Mário Lino apresentou livro sobre as origens da Volta a Portugal
O livro “As origens da Volta e os ‘duelos’ de Nicolau e Trindade”, da autoria do caldense Mário Lino, foi apresentado, na passada tarde de sábado, no Museu do Ciclismo. Esta obra foi apoiada pelo JORNAL DAS CALDAS e pela Câmara Municipal de Caldas da Rainha.
O mais conhecido amante das duas rodas sem motor das Caldas da Rainha aproveitou ainda o lançamento do seu livro para homenagear, em conjunto com a autarquia caldense, duas figuras que muito deram ao ciclismo. Assim, Aristides Martins, ciclista e técnico, que não pôde estar presente devido a motivos de saúde e foi representado pelo seu filho Martins Silva, foi homenageado, bem como Homero Serpa, jornalista e historiador, já falecido, e representado no evento pelo seu filho Vítor Serpa.
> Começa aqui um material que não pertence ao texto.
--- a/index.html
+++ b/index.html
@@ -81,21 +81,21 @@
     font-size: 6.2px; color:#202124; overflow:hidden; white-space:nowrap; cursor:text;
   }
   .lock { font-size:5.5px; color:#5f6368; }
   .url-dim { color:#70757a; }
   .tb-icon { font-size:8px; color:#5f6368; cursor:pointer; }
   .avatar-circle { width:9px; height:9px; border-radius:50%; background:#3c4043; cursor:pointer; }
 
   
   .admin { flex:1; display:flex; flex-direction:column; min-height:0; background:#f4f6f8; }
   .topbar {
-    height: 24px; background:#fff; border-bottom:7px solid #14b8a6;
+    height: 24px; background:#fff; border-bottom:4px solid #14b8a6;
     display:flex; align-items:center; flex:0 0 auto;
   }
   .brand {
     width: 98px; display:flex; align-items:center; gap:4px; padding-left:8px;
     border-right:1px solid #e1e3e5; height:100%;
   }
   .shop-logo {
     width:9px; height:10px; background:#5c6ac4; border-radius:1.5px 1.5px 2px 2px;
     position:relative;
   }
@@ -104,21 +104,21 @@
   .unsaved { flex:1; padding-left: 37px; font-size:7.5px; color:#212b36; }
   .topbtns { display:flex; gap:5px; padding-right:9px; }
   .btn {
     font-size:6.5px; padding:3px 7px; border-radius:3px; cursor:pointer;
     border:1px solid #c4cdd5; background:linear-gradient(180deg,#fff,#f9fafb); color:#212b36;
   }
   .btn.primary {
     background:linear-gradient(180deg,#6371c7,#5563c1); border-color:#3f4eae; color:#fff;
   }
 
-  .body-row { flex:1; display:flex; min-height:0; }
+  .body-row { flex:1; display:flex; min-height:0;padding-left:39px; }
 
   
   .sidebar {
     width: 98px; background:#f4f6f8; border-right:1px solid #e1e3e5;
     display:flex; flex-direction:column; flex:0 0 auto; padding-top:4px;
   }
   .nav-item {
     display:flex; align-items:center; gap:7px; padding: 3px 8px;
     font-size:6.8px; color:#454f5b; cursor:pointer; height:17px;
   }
Perante a homenagem a seu pai, Vítor Serpa, visivelmente emocionado, doou ao Museu de Ciclismo algumas peças do seu pai, aliás, um dos prémios doados foi oferecido a Homero Serpa pelos caldenses há vários anos.
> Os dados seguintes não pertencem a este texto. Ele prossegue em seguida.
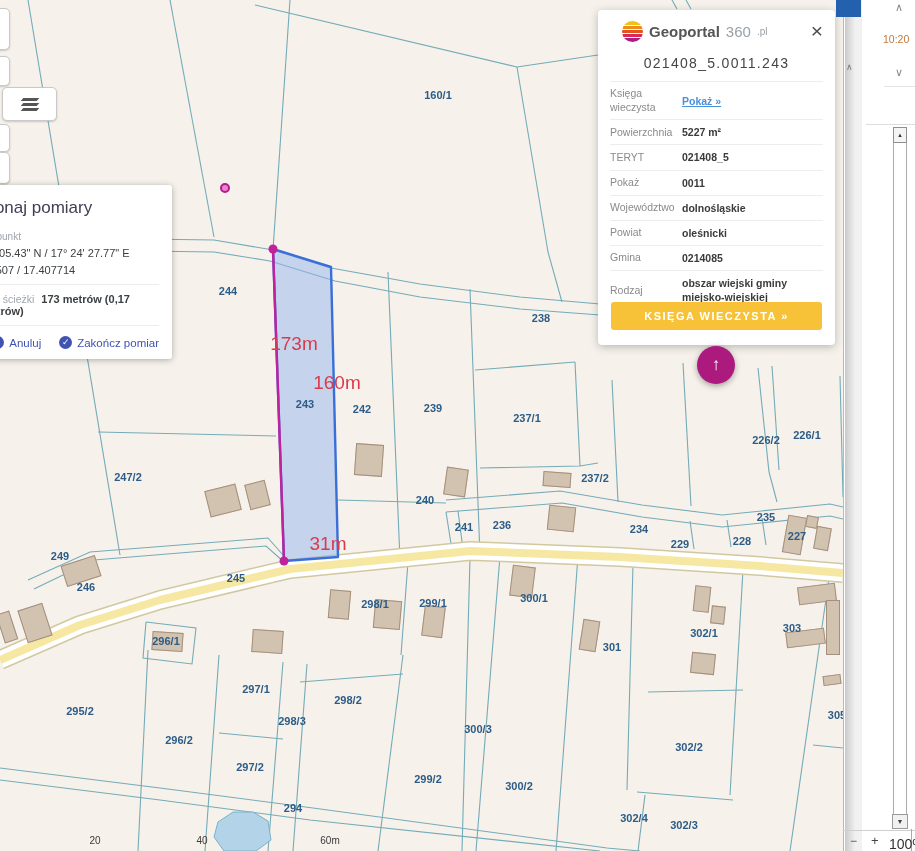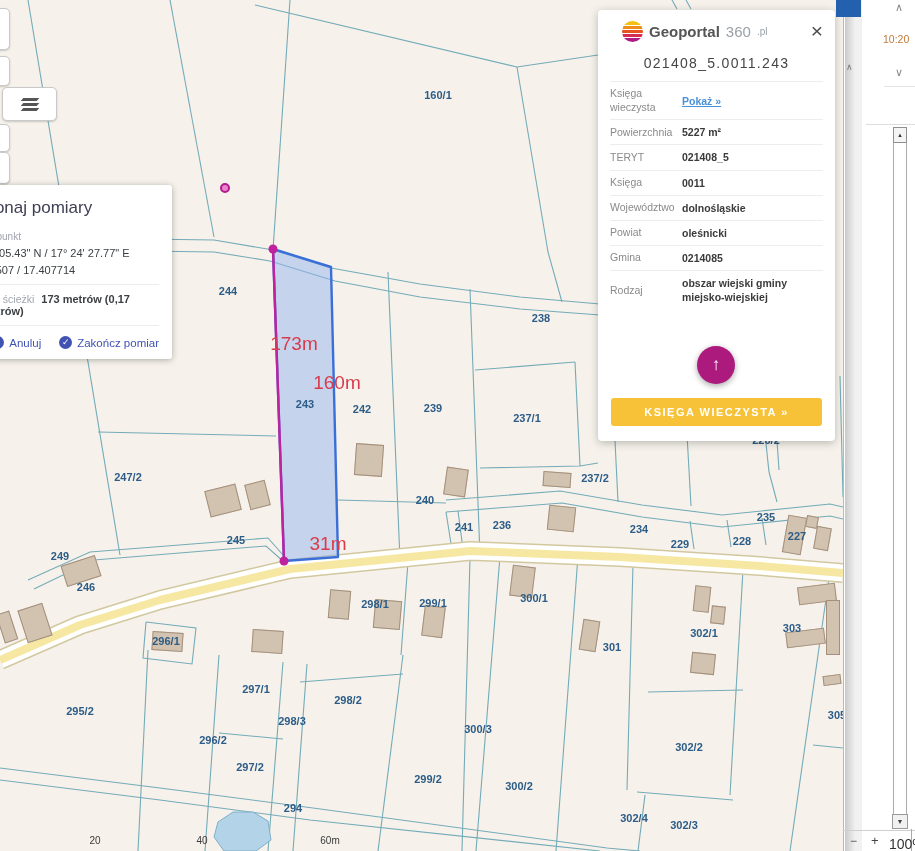--- a/index.html
+++ b/index.html
@@ -40,21 +40,21 @@
   .mp-sub{font-size:10px;color:#a0a4ad;margin-bottom:5px;}
   .mp-line{font-size:11px;color:#3c4043;margin:5px 0;}
   .mp-hr{border-top:1px solid #ececec;margin:8px 0;}
   .mp-row{font-size:10.5px;color:#a0a4ad;}
   .mp-val{font-size:11px;color:#3c4043;font-weight:bold;margin-left:4px;}
   .mp-actions{display:flex;justify-content:flex-end;gap:18px;margin-top:10px;align-items:center;}
   .mp-btn{display:flex;align-items:center;gap:5px;color:#4053b3;font-size:11.5px;cursor:pointer;}
   .cic{width:13px;height:13px;border-radius:50%;background:#4053b3;color:#fff;font-size:9px;
        display:flex;align-items:center;justify-content:center;line-height:1;}
   
-  .popup{position:absolute;left:598px;top:10px;width:237px;height:431px;background:#fff;
+  .popup{position:absolute;left:598px;top:10px;width:237px;height:335px;background:#fff;
          border-radius:4px;box-shadow:0 2px 8px rgba(0,0,0,0.25);box-sizing:border-box;}
   .pheader{position:relative;padding:11px 14px 4px 24px;display:flex;align-items:center;gap:6px;}
   .globe{width:21px;height:21px;border-radius:50%;
     background:linear-gradient(180deg,#f2c212 0%,#f2c212 18%,#fff 18%,#fff 22%,#ef8e1b 22%,#ef8e1b 38%,
       #fff 38%,#fff 42%,#e8541d 42%,#e8541d 58%,#fff 58%,#fff 62%,#d92a53 62%,#d92a53 78%,
       #fff 78%,#fff 82%,#b01a86 82%,#b01a86 100%);}
   .brand{font-size:15px;font-weight:bold;color:#555;}
   .brand2{font-size:15px;color:#9aa0a6;}
   .brand3{font-size:10px;color:#9aa0a6;}
   .pclose{position:absolute;right:12px;top:10px;font-size:21px;color:#4a4a4a;line-height:1;cursor:pointer;}
@@ -209,34 +209,34 @@
         <div class="plbl" style="left: 595px; top: 478px;">237/2</div>
         <div class="plbl" style="left: 425px; top: 500px;">240</div>
         <div class="plbl" style="left: 464px; top: 527px;">241</div>
         <div class="plbl" style="left: 502px; top: 525px;">236</div>
         <div class="plbl" style="left: 639px; top: 529px;">234</div>
         <div class="plbl" style="left: 766px; top: 517px;">235</div>
         <div class="plbl" style="left: 680px; top: 544px;">229</div>
         <div class="plbl" style="left: 742px; top: 541px;">228</div>
         <div class="plbl" style="left: 797px; top: 536px;">227</div>
         <div class="plbl" style="left: 60px; top: 556px;">249</div>
-        <div class="plbl" style="left: 236px; top: 540px;">245</div>
+        <div class="plbl" style="left: 236px; top: 578px;">245</div>
         <div class="plbl" style="left: 86px; top: 587px;">246</div>
         <div class="plbl" style="left: 166px; top: 641px;">296/1</div>
         <div class="plbl" style="left: 375px; top: 604px;">298/1</div>
         <div class="plbl" style="left: 433px; top: 603px;">299/1</div>
         <div class="plbl" style="left: 534px; top: 598px;">300/1</div>
         <div class="plbl" style="left: 612px; top: 647px;">301</div>
         <div class="plbl" style="left: 704px; top: 633px;">302/1</div>
         <div class="plbl" style="left: 792px; top: 628px;">303</div>
         <div class="plbl" style="left: 80px; top: 711px;">295/2</div>
         <div class="plbl" style="left: 256px; top: 689px;">297/1</div>
         <div class="plbl" style="left: 292px; top: 721px;">298/3</div>
         <div class="plbl" style="left: 348px; top: 700px;">298/2</div>
-        <div class="plbl" style="left: 179px; top: 740px; margin-left: 34px;">296/2</div>
+        <div class="plbl" style="left: 179px; top: 740px;">296/2</div>
         <div class="plbl" style="left: 478px; top: 729px;">300/3</div>
         <div class="plbl" style="left: 837px; top: 715px;">305</div>
         <div class="plbl" style="left: 689px; top: 747px;">302/2</div>
         <div class="plbl" style="left: 250px; top: 767px;">297/2</div>
         <div class="plbl" style="left: 428px; top: 779px;">299/2</div>
         <div class="plbl" style="left: 519px; top: 786px;">300/2</div>
         <div class="plbl" style="left: 293px; top: 808px;">294</div>
         <div class="plbl" style="left: 634px; top: 818px;">302/4</div>
         <div class="plbl" style="left: 684px; top: 825px;">302/3</div>
       </div>
@@ -301,21 +301,21 @@
         </div>
         <div class="prow">
           <div class="plab">Powierzchnia</div>
           <div class="pval">5227 m²</div>
         </div>
         <div class="prow">
           <div class="plab">TERYT</div>
           <div class="pval">021408_5</div>
         </div>
         <div class="prow">
-          <div class="plab">Księga</div>
+          <div class="plab">Pokaż</div>
           <div class="pval">0011</div>
         </div>
         <div class="prow">
           <div class="plab">Województwo</div>
           <div class="pval">dolnośląskie</div>
         </div>
         <div class="prow">
           <div class="plab">Powiat</div>
           <div class="pval">oleśnicki</div>
         </div>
A apresentação do livro de Mário Lino contou com a presença de um grande número de convidados que quiseram apoiar o autor neste importante momento.
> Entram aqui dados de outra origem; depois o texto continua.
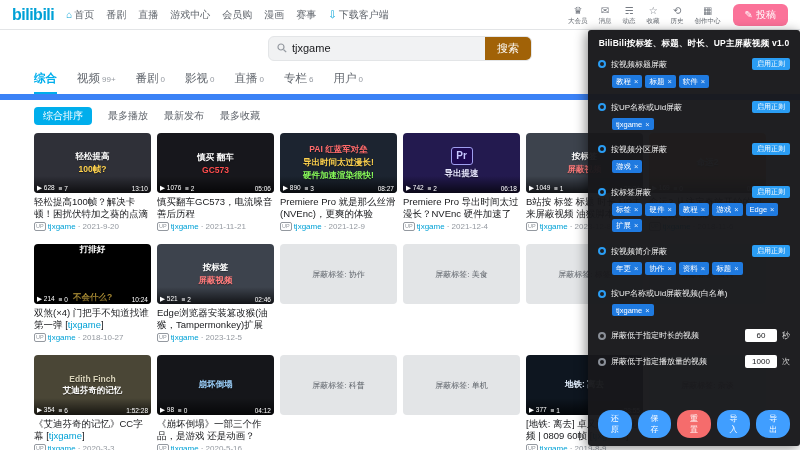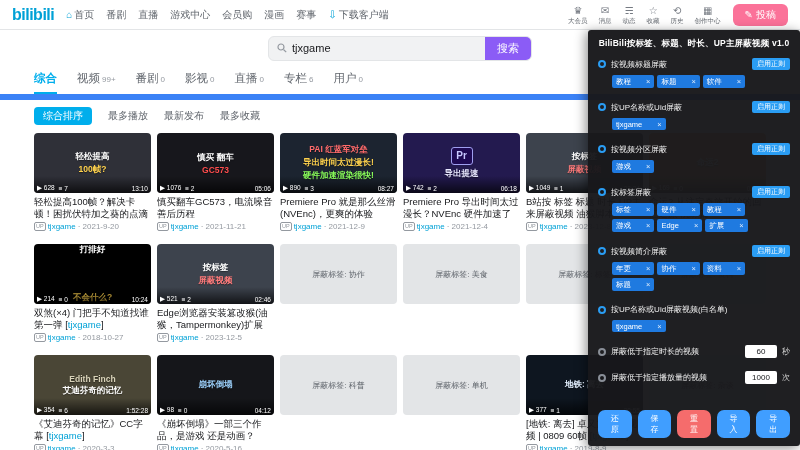--- a/index.html
+++ b/index.html
@@ -15,21 +15,21 @@
   .nav-right{margin-left:auto;display:flex;gap:11px;align-items:center;}
   .menu-item{display:flex;flex-direction:column;align-items:center;font-size:6.5px;color:#61666d;line-height:1.15;cursor:pointer;}
   .mi-icon{font-size:10px;color:#757a82;}
   .upload-btn{background:#fb7299;color:#fff;font-size:10px;padding:4px 12px;border-radius:6px;display:flex;gap:3px;align-items:center;border:0;cursor:pointer;}
 
   
   .search-row{height:36px;display:flex;justify-content:center;align-items:center;}
   .search-box{width:264px;height:25px;background:#f1f2f3;border:1px solid #e3e5e7;border-radius:6px;display:flex;align-items:center;padding-left:8px;overflow:hidden;}
   .sicon{display:flex;align-items:center;margin-right:5px;}
   .search-box input{flex:1;border:0;background:transparent;font-size:11px;color:#18191c;outline:none;}
-  .search-btn{width:46px;height:25px;background:#8b5cf6;color:#fff;border:0;font-size:11px;cursor:pointer;}
+  .search-btn{width:46px;height:25px;background:#a16207;color:#fff;border:0;font-size:11px;cursor:pointer;}
 
   
   .tabs{display:flex;gap:20px;padding:5px 34px 0;border-bottom:6px solid #3b82f6;font-size:11.5px;color:#61666d;}
   .tab{padding-bottom:6px;display:flex;gap:2px;align-items:baseline;cursor:pointer;border-bottom:2px solid transparent;}
   .tab .cnt{font-size:8px;color:#9499a0;}
   .tab.active{color:#00aeec;border-bottom-color:#00aeec;font-weight:bold;}
 
   
   .filters{display:flex;gap:16px;align-items:center;padding:7px 34px 5px;font-size:10px;color:#61666d;}
   .filter{cursor:pointer;}
@@ -55,27 +55,27 @@
   
   .panel{position:absolute;top:30px;right:0;width:212px;bottom:4px;background:rgba(24,24,27,.97);border-radius:3px;padding:8px 10px;color:#fff;display:flex;flex-direction:column;z-index:50;box-shadow:-2px 2px 12px rgba(0,0,0,.45);align-items:center;}
   .panel-title{font-size:8.5px;font-weight:bold;margin-bottom:8px;letter-spacing:.2px;}
   .psec{margin-bottom:13px;}
   .psec-head{display:flex;align-items:center;gap:5px;}
   .toggle{width:8px;height:8px;border:2px solid #2a9df4;border-radius:50%;flex:0 0 auto;cursor:pointer;}
   .toggle-off{border-color:#8a8f98;}
   .psec-label{font-size:8px;color:#f0f0f0;flex:1;}
   .regex-badge{background:#2a9df4;color:#fff;font-size:7px;padding:1px 5px;border-radius:2px;cursor:pointer;flex:0 0 auto;}
   .chips{display:flex;flex-wrap:wrap;gap:3px;margin:5px 0 0 14px;}
-  .chip{background:#1f7ae0;color:#fff;font-size:7.5px;padding:1.5px 4px;border-radius:2px;display:flex;gap:15px;align-items:center;cursor:pointer;}
+  .chip{background:#1f7ae0;color:#fff;font-size:7.5px;padding:1.5px 4px;border-radius:2px;display:flex;gap:3px;align-items:center;cursor:pointer;}
   .chip-x{opacity:.85;}
   .num-row{display:flex;align-items:center;gap:5px;margin-bottom:13px;}
   .num-input{width:32px;background:#fff;color:#18191c;font-size:8px;text-align:center;border-radius:2px;border:0;padding:2px 0;}
   .unit{font-size:8px;color:#d8d8d8;}
   .panel-buttons{margin-top:auto;display:flex;gap:6px;}
-  .pbtn{border:0;color:#fff;font-size:8px;padding:3px 10px;border-radius:7px;cursor:pointer;}
+  .pbtn{border:0;color:#fff;font-size:8px;padding:3px 10px;border-radius:13px;cursor:pointer;}
 </style>
 </head>
 <body>
 
 <div id="app">
 
   <div class="topbar">
     <span class="logo">bilibili</span>
     <span class="nav">
         <span class="navitem">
Jaime Costa, director do Jornal das Caldas, referiu que Mário Lino “é um homem que tem feito muito pelo desporto caldense e é a melhor obra que o Mário Lino fez até hoje, porque a experiência é outra. Tenho que dar os parabéns ao Mário Lino pelo excelente trabalho que retrata fielmente as origens da volta e a sua passagem pelas Caldas da Rainha”.
Artur Lopes, presidente da Federação Portuguesa de Ciclismo (FPC), marcou igualmente presença na apresentação do livro de Mário Lino. Para o presidente da FPC, a obra do caldense “é um livro extremamente do estudo, que tem algumas posições polémicas, por isso mesmo devem ser lidas, criticadas, estudadas, e bem verificadas, mas de facto é um livro bastante importante para a origem”.
O dirigente acrescentou ainda que “é um livro de biblioteca para ficar para que os vindouros saibam o que foram de facto os inícios de 27 quando a Volta veio para a estrada. A Volta a Portugal era assim denominada, hoje é uma verdade totalmente inversa, porque é um elemento desportivo, um espectáculo desportivo de bicicleta que não tem a ver propriamente com as suas origens, pois o ciclismo modificou-se completamente porque antigamente a Volta dava-se a volta ao País. Hoje é impossível isso, as regras, as leis, tudo o que veio a seguir no mundo do desporto e as suas alterações transformaram isso numa impossibilidade, mas a Volta a Portugal continua a ser para o povo, sem sombra de dúvida, a maior demonstração desportiva que o País tem, o povo de facto não larga a Volta”.
Artur Lopes lembrou também que “as Caldas tinham uma força, sobretudo a nível do cicloturismo, muito grande e foi uma grande difusora do ciclismo”.
Fernando Costa, presidente da Câmara Municipal de Caldas da Rainha, fez notar que “o Museu do Ciclismo dá hoje mais um passo em frente, também com este livro do Mário Lino, eu não vou falar sobre o livro, porque penso que depois de se ler o livro nasce a discussão, a crítica, nascerá mais luz e ainda bem que o Mário Lino fez o livro e se tiver algumas coisas menos precisas ainda bem porque é assim que se gere a investigação e as opiniões por vezes mais diferentes levam a que se faça mais luz sobre os acontecimentos”.
O edil caldense sublinhou que “o livro está interessante e por isso acho que o ciclismo em geral e as Caldas da Rainha e os amantes caldenses do ciclismo estão de parabéns, mas está sobretudo esta alma incansável (Mário Lino), que é de facto um homem que deixa todos os caldenses orgulhosos”.
Fernando Costa encerrou os discursos reportando que “as Caldas é de facto um dos centros onde se desenvolveu o ciclismo e o José Tanganho, como caldense, é o pai das Voltas a Portugal”.
O livro já se encontra à venda e pode ser adquirido no quiosque do Jornal das Caldas.